Web page revision data

|---|

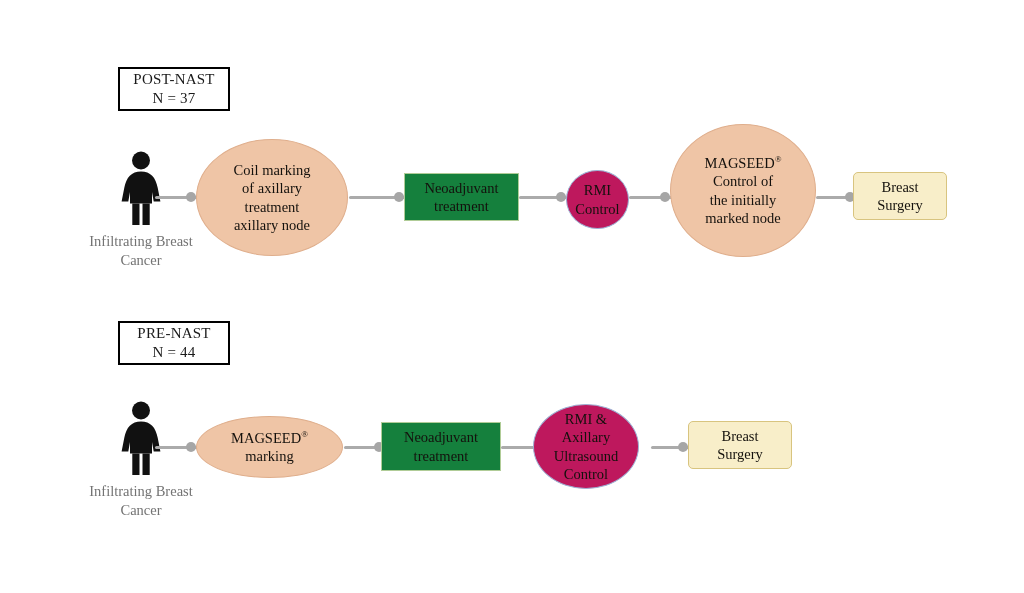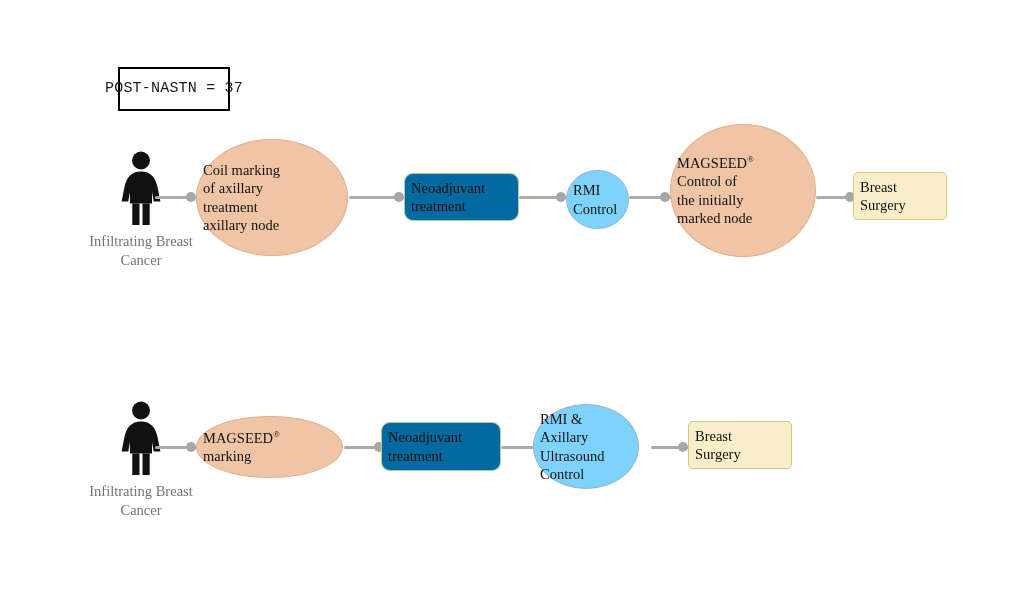"POST-NAST" .group-box { flex-direction: none -> column; font-family: Liberation Mono, monospace -> none }
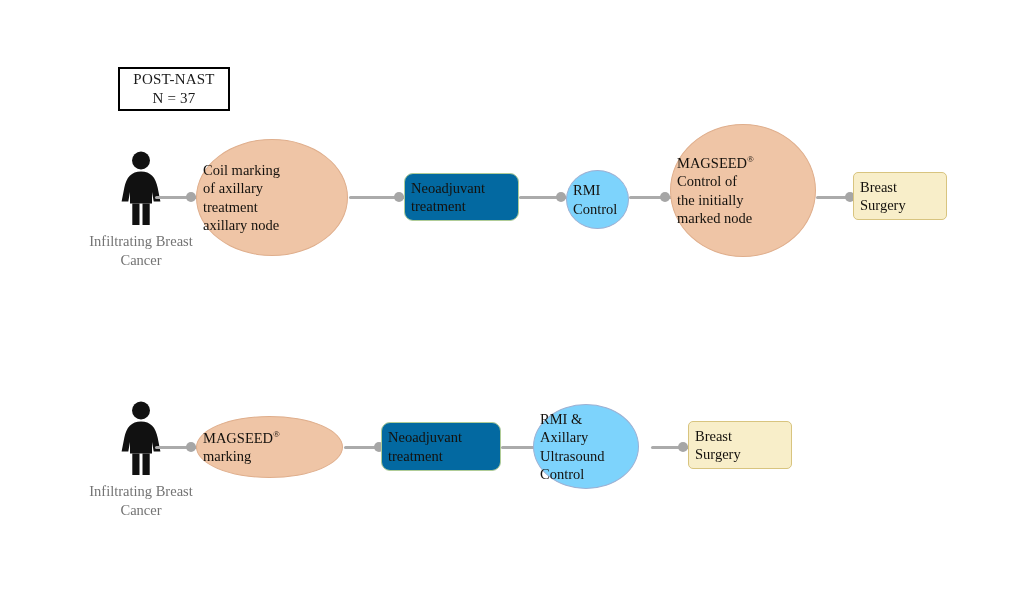"Coil marking" .node { text-align: none -> center }
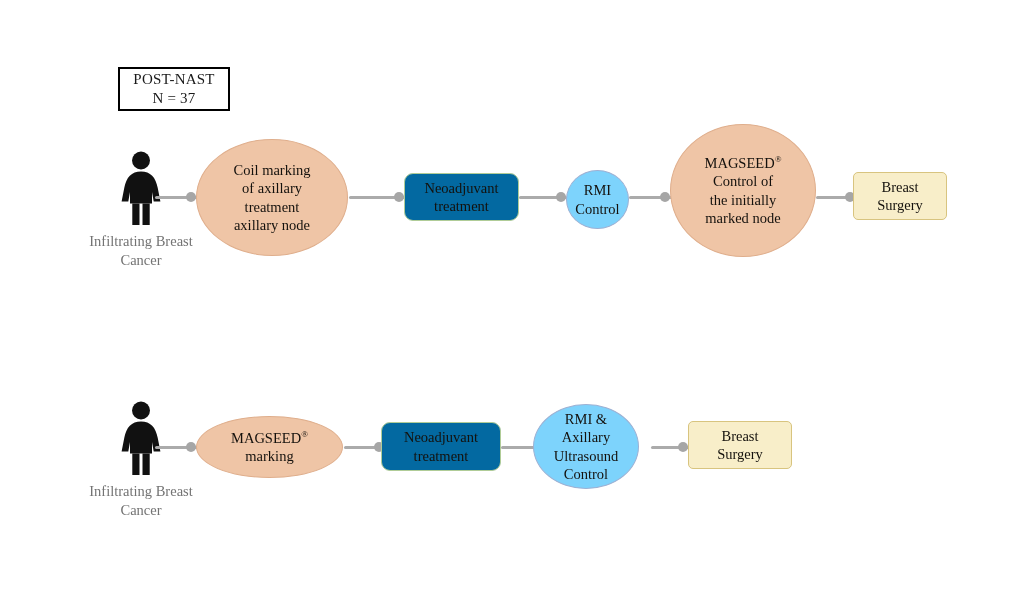"Neoadjuvant" .n-green { background: #0369a1 -> #15803d; border-radius: 9px -> 0 }
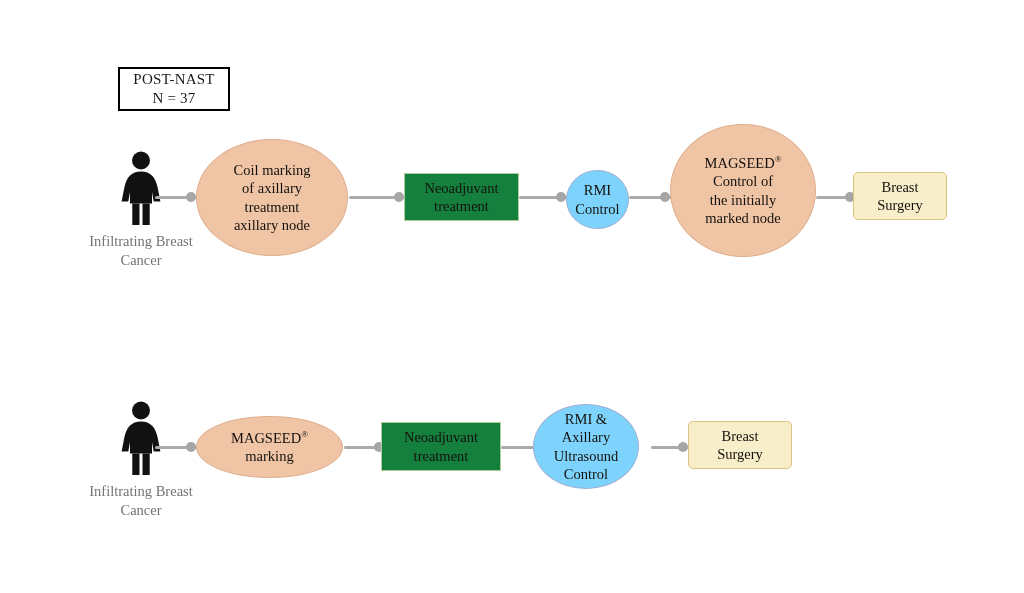"RMI" .n-blue { background: #7dd3fc -> #be185d }
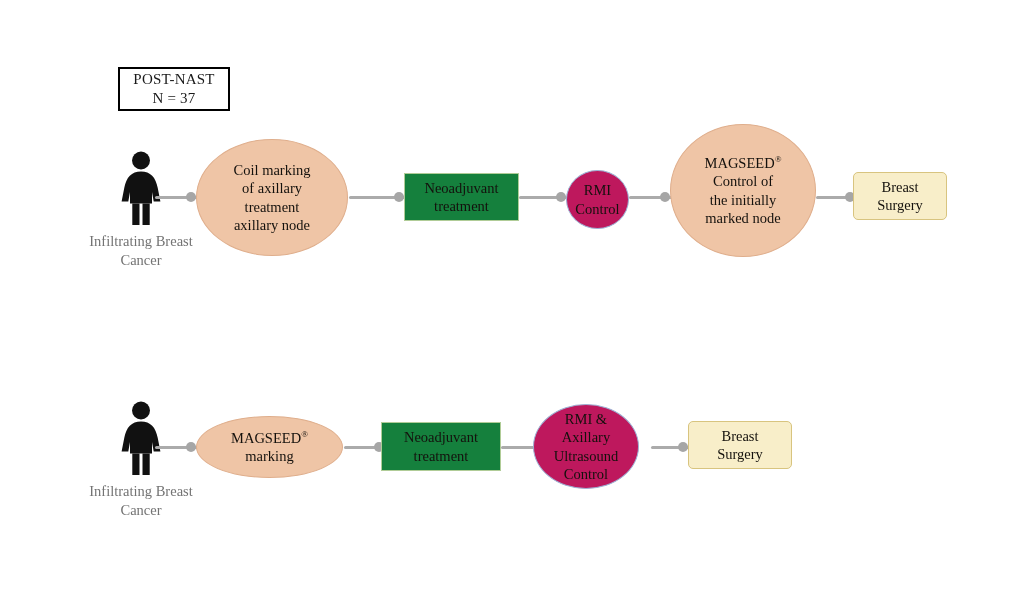"PRE-NAST" div.group-box { html: none -> <div> <span>PRE-NAST</span> <span>N = 44</span> </div> }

|---|

**WHAT TO DO**. Set down every line above exactly, pictures excluded.

**ANSWER SPACE**.
"POST-NAST" .group-box { flex-direction: none -> column; font-family: Liberation Mono, monospace -> none }
"Coil marking" .node { text-align: none -> center }
"Neoadjuvant" .n-green { background: #0369a1 -> #15803d; border-radius: 9px -> 0 }
"RMI" .n-blue { background: #7dd3fc -> #be185d }
"PRE-NAST" div.group-box { html: none -> <div> <span>PRE-NAST</span> <span>N = 44</span> </div> }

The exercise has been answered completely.